Dear Peter

I sometimes wonder what it would be like to meet up with you for a chat.  A bit awkward I guess, with both of us feeling our way.   Anyway, since we can’t meet (if we could, would we recognise each other?) I thought I’d write you a note – brief because I seem to remember you had a short attention span.  By the way, if you ever get around to reading my life story, One thing just led to another, you’ll find the final chapter (called Reflections) describes twelve things I claim to have learnt from my experiences.

However, you’ll be glad to hear that I’m going to be more succinct here and confine myself to just three points that I’m arrogantly assuming you’ll find interesting – maybe even useful.  Looking back, I wish someone had told me these three things.  But perhaps I’m imagining I’d have welcomed them and found them worthwhile.  Anyway, I’ll let you be the judge (what else can I do?).

The first point is about choice.  Now that you’ve left school where so many things were compulsory, you’ll find life is one choice after another.  You choose what to do and when to do it; you choose how to behave towards people; you choose what to think and believe; you choose how to feel about things.  Just about everything is a choice.  You can even choose to feel cheerful and interested (as opposed to miserable and bored).  It took a while for me to fully appreciate that I can choose, and that my choices have consequences, and I’m hoping that alerting you to this will speed things up.

My second point is about being purposeful (another choice of course!).  If I’m not mistaken you have drifted through your childhood years pretty aimlessly and been lucky to have left school with your O and A Levels.  Now that you have reached the age of 18 it’s time to decide to be more purposeful. Think about what you want to do and set yourself some aims/objectives/targets (it doesn’t matter what you call them).  I’d urge you to make these challenging but realistic (an interesting balancing act).  Giving yourself unrealistic targets sets yourself up for failure (not necessarily a bad thing so long as you learn from the failure).  Best to have aims that, all things considered, will stretch you.  Remember SMART – S for specific, M for measurable, A for achievable, R for realistic, T for timebound.

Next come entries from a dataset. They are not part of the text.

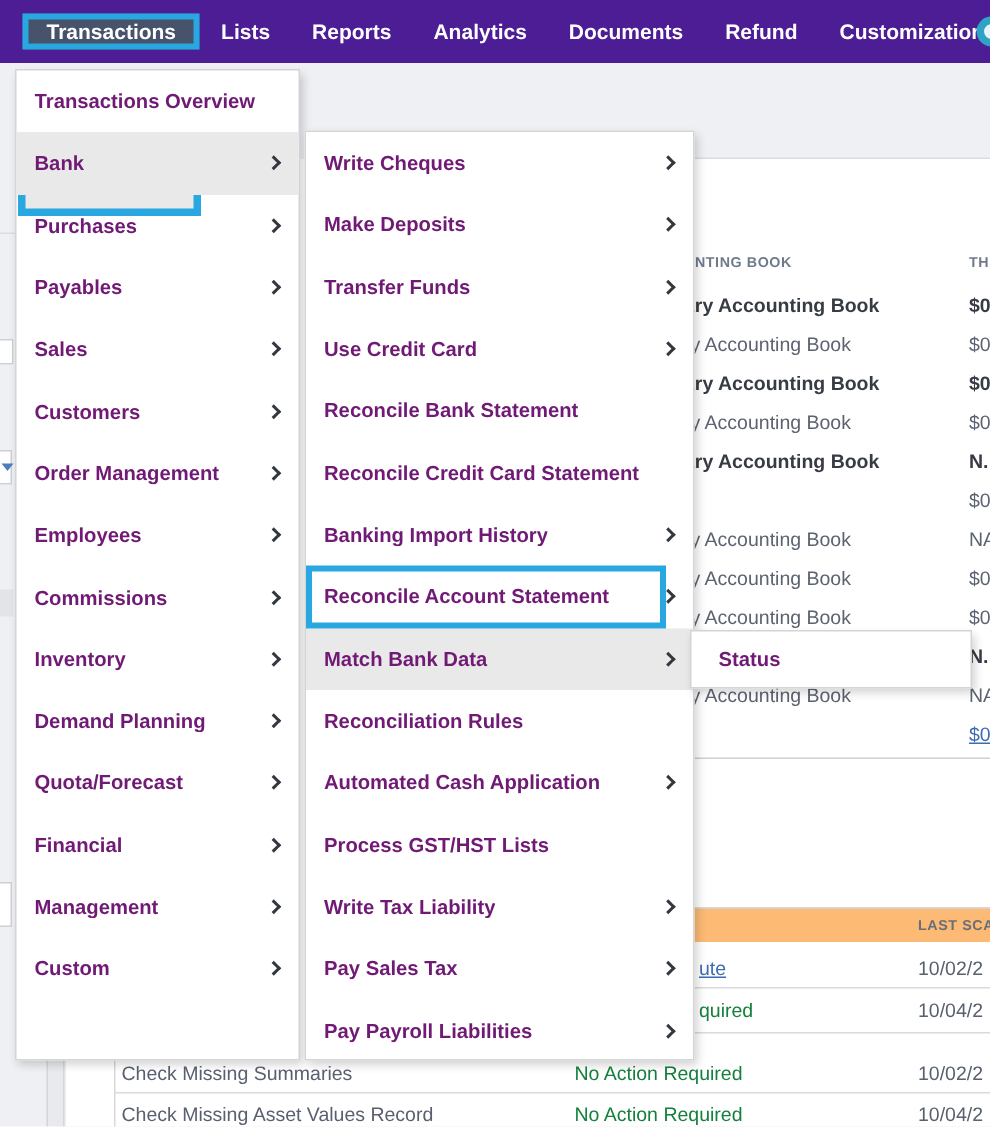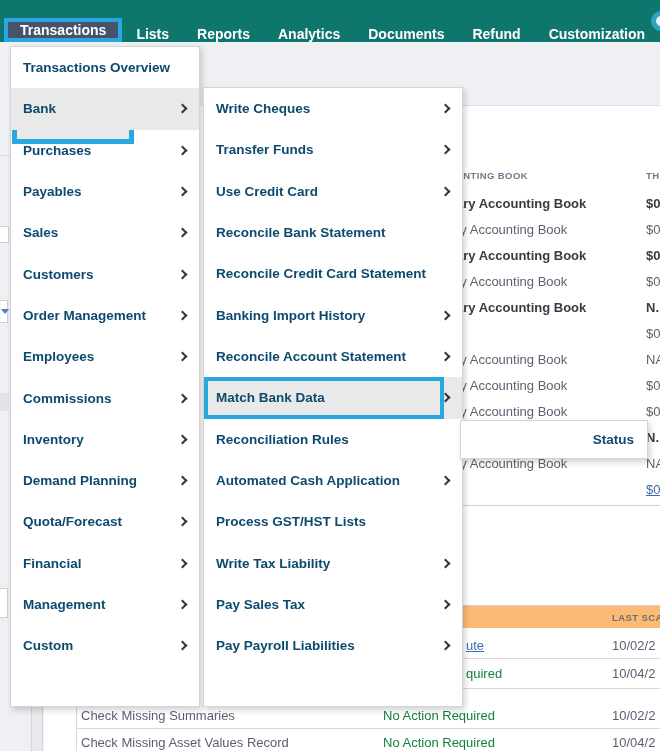--- a/index.html
+++ b/index.html
@@ -8,7 +8,7 @@
 .screen{position:absolute;left:0;top:0;width:660px;height:751px;overflow:hidden}
 
 
-.menubar{position:absolute;left:0;top:0;width:660px;height:42px;background:#0f766e;display:flex;align-items:flex-end;padding-left:4px;z-index:3}
+.menubar{position:absolute;left:0;top:0;width:660px;height:42px;background:#4c1d95;display:flex;align-items:center;padding-left:15px;z-index:3}
 .tab{color:#fff;font-size:14px;font-weight:700;padding:0 14px;display:flex;align-items:center;white-space:nowrap;cursor:pointer}
 .tab.active{background:#46536b;border:4px solid #29a7e1;padding:0 12px}
 .nav-circle{position:absolute;left:651px;top:11px;width:20px;height:20px;border-radius:50%;border:5px solid #2fa3c6;z-index:3;background:#e8f4f7}

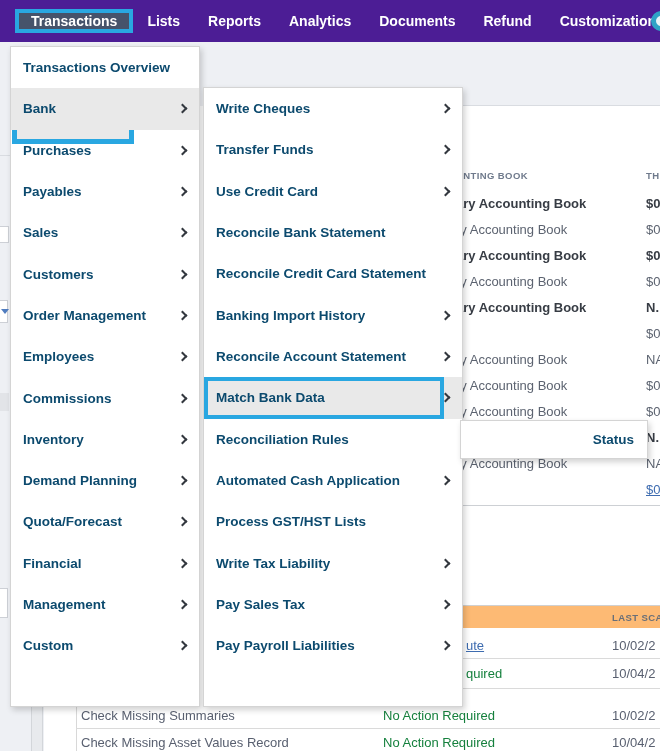--- a/index.html
+++ b/index.html
@@ -48,7 +48,7 @@
 .p2{left:203px;top:87px;width:260px;height:620px}
 .p3{left:460px;top:420px;width:188px;height:39px}
 .items{position:relative;z-index:1;height:100%}
-.menu-item{display:flex;align-items:center;justify-content:space-between;padding:0 13px 0 12px;font-size:13.5px;font-weight:600;color:#0c4a6e;cursor:pointer;white-space:nowrap}
+.menu-item{display:flex;align-items:center;justify-content:space-between;padding:0 13px 0 12px;font-size:13.5px;font-weight:600;color:#701a75;cursor:pointer;white-space:nowrap}
 .p1 .menu-item{height:41.31px}
 .p2 .menu-item{height:41.33px}
 .p3 .menu-item{height:37px;justify-content:flex-end;padding-left:18px}

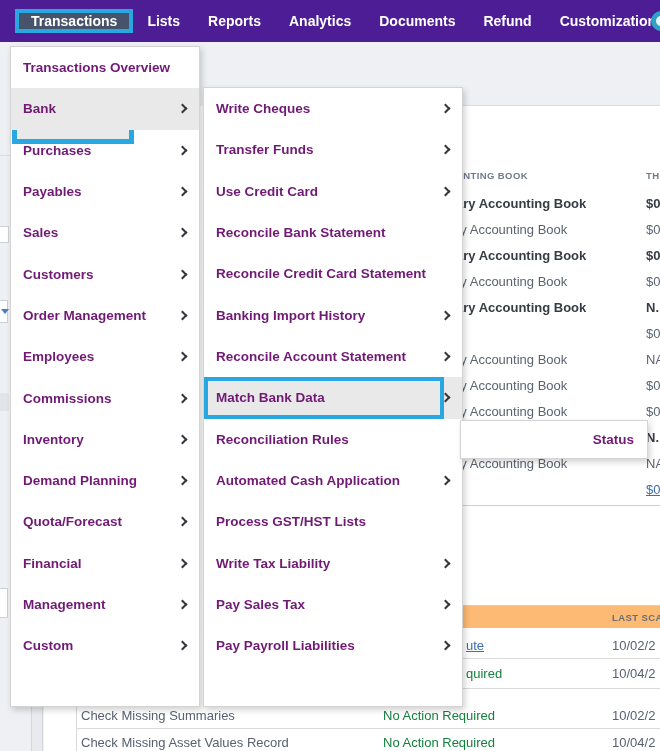--- a/index.html
+++ b/index.html
@@ -239,6 +239,10 @@
           <span class="chev"></span>
         </div>
         <div class="menu-item">
+          <span class="mi-label">Make Deposits</span>
+          <span class="chev"></span>
+        </div>
+        <div class="menu-item">
           <span class="mi-label">Transfer Funds</span>
           <span class="chev"></span>
         </div>

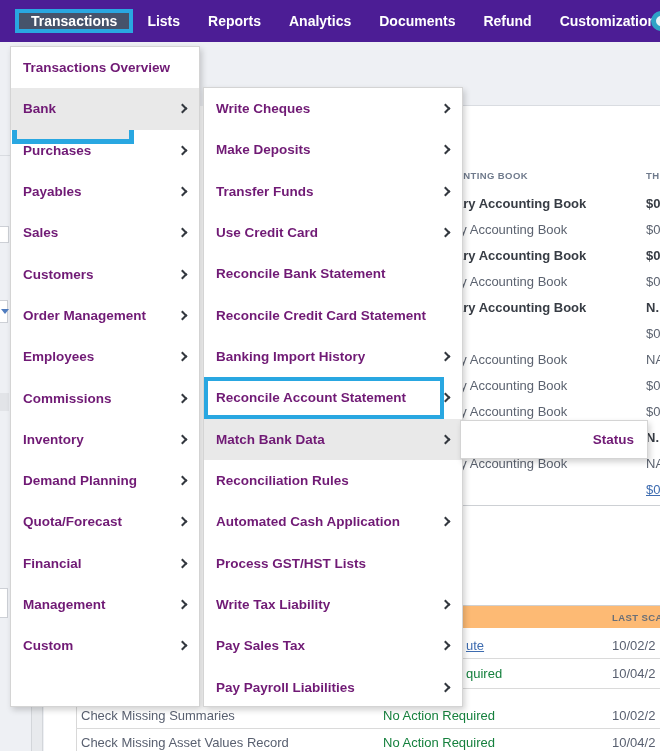--- a/index.html
+++ b/index.html
@@ -51,7 +51,7 @@
 .menu-item{display:flex;align-items:center;justify-content:space-between;padding:0 13px 0 12px;font-size:13.5px;font-weight:600;color:#701a75;cursor:pointer;white-space:nowrap}
 .p1 .menu-item{height:41.31px}
 .p2 .menu-item{height:41.33px}
-.p3 .menu-item{height:37px;justify-content:flex-end;padding-left:18px}
+.p3 .menu-item{height:37px;justify-content:flex-start;padding-left:18px}
 .menu-item.hover{background:#e9e9e9}
 .mi-label{overflow:hidden}
 .chev{width:7px;height:7px;border-top:2.2px solid #33383f;border-right:2.2px solid #33383f;transform:rotate(45deg);flex:0 0 auto;margin-left:8px}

Finally, women.  I know you’ve been to a boy’s school and that up until now you’ve had relatively few opportunities to mix with girls and that when you have, you’ve been self-conscious and relatively tongue-tied (all these years later, and I well remember this!).  I’d urge you to stop putting women on untouchable pedestals and/or fretting about how to have sex with them.  Just treat them as your equals (not the opposite sex; a most unhelpful description) and make friends with them.  It’s taken me years to feel relaxed and comfortable with women and I’d really like to help you overcome your learnt shyness far faster than I did.  The key is to remember you’ve learnt to feel inadequate and shy with women and if you’ve learnt it, you can unlearn it!  Give it a go, choose to relax and just chat without worrying (a) what they think of you and (b) whether it will lead anywhere.

It only remains for me to wish you a happy, purposeful life.  I know, and now you know, you’ve got at least 68 years ahead of you.  Do please make the most of them.  The choice is yours and yours alone.